Responses to ASMOF Claims

I have also agreed to a number of ASMOF’s claims that have been discussed during negotiation meetings and propose to incorporate into this offer as set out below.

  1. Living payments and retention allowance

    In recognition of the social and professional isolation associated with regional and remote services, extend the living payment and retention allowance (as outlined in current clauses 28.3 and 28.4) to Specialists who live and residing in Katherine, Nhulunbuy or NT remote communities and perform the majority of their duties in regional and remote areas subject to CEO approval.

  2. B. NEW - Professional development leave

    To support Interns early in their careers, provide 5 days per annum for attendance at approved professional development activities. Documentation and approval is required under a Work Partnership Plan.
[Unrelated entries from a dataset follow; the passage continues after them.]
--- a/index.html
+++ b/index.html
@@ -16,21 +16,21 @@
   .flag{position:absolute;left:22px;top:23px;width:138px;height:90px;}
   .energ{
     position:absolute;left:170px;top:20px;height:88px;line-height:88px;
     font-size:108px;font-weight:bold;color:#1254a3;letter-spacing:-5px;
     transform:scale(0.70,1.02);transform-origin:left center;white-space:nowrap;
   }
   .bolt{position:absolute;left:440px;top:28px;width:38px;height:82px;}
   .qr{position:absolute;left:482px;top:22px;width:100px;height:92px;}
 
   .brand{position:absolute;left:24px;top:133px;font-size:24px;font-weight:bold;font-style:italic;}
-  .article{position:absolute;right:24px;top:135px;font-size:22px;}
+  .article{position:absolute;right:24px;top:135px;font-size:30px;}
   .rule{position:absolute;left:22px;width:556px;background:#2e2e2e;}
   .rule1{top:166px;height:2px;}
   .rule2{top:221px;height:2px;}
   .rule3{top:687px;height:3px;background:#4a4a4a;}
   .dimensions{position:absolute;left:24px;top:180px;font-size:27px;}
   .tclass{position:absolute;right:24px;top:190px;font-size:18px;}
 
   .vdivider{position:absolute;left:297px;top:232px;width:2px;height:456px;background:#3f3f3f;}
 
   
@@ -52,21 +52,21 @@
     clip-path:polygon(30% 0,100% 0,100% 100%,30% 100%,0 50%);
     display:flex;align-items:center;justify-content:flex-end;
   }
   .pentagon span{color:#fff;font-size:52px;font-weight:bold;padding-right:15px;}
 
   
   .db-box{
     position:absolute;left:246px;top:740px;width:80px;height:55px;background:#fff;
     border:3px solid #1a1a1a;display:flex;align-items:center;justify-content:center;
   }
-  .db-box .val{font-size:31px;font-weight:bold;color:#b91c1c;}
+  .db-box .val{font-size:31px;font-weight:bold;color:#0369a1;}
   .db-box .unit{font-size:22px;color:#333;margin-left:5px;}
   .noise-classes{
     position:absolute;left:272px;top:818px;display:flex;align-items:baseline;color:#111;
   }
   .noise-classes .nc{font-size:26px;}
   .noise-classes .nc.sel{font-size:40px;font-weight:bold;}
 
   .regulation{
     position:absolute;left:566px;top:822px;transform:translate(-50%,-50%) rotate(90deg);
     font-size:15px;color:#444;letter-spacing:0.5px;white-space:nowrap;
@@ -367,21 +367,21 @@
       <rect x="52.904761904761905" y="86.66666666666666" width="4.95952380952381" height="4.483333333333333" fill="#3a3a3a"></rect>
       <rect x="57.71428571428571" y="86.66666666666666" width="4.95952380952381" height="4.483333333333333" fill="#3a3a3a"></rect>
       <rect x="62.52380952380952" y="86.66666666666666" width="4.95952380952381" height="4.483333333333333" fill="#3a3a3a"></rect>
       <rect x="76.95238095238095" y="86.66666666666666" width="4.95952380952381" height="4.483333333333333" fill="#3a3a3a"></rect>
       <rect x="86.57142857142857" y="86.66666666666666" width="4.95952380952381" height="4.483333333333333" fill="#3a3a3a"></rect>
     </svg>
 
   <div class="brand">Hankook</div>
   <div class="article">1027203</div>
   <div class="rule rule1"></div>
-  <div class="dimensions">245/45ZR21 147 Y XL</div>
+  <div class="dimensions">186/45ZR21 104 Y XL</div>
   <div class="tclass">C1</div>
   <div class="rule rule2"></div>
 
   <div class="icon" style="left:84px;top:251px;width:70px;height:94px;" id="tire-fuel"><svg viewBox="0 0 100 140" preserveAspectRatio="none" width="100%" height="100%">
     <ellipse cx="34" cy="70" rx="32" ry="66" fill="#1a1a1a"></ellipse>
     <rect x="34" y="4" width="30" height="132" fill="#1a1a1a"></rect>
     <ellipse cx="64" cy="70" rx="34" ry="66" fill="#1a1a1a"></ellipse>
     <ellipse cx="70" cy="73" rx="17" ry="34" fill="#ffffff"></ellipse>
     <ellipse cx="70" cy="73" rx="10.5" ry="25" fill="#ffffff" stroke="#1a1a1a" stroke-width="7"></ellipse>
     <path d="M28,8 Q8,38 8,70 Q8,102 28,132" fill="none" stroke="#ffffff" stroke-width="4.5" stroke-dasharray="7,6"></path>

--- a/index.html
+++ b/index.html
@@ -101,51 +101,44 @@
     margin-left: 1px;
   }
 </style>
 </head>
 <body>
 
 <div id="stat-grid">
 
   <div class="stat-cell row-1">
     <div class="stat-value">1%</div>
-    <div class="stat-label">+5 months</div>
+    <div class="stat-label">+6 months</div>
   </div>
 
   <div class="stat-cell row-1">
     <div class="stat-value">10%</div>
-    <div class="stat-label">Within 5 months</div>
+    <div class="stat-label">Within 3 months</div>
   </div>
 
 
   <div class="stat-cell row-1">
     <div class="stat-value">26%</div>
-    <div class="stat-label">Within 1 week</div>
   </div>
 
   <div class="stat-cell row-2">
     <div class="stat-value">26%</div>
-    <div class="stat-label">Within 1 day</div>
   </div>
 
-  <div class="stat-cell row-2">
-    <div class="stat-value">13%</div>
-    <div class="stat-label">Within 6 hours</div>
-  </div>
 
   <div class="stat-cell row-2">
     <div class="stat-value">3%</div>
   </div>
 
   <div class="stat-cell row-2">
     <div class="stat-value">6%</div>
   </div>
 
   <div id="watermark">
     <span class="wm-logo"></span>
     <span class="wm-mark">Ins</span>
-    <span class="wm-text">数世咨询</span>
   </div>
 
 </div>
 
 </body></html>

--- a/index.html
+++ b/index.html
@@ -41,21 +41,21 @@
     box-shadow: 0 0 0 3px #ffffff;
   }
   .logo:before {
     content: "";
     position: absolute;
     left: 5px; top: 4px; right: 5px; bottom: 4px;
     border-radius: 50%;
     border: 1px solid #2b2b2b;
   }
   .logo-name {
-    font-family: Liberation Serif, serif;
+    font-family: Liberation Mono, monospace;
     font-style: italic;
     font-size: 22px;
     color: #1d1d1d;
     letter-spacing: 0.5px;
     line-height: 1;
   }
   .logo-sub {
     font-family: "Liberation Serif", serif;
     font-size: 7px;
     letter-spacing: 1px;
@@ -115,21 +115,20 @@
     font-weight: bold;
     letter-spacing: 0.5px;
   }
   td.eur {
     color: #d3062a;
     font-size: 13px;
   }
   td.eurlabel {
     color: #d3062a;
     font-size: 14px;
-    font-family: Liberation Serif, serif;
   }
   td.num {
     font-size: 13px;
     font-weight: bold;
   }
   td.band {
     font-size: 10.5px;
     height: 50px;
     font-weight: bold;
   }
  3. Pre-eminent status allowance

    Extend the eligibility for Pre-eminent status allowance to Rural Medical Practitioners, Rural Generalists and Rural Medical Administrators.

    Additionally, introduce a simplified process for the renewal of this allowance. The Work Partnership Plan (WWP) process to replace the requirement to lodge a full submission every 2 year to renew the allowance.  The renewal is subject to the formal WPP review and approval by the Medical Officer’s supervisor to monitor the performance to meet continual eligibility on a yearly basis. This is required as evidence in lieu of the pre-eminent panel’s review of a full submission every two years.

  4. NEW - Travel time for professional development leave – NT remote communities

    In recognition of the tyranny of distance, provide up to 5 days travel time per annum to attend professional development activities, where a Medical Officer resides in a NT remote community (level 3 remote locality).

  5. Sabbatical leave

    Rural Medical Practitioners, Rural Generalists and Rural Medical Administrators to be recognised as Senior Medical Officers and be eligible for Sabbatical leave. Additionally, reduce the requirement of utilising Sabbatical leave in a 13 weeks duration, and to be available for shorter periods of time, including single days, at the discretion of the work unit.

  6. Attraction and retention allowance – Correctional Centres

    Agree to improve current attraction and retention allowance for Medical Officers who work in a Correctional Centre. In recognition of the extensive and diverse health and social needs within a Correctional facility, the offer includes an increase of $15,000 per annum to the current attraction and retention allowance, see below.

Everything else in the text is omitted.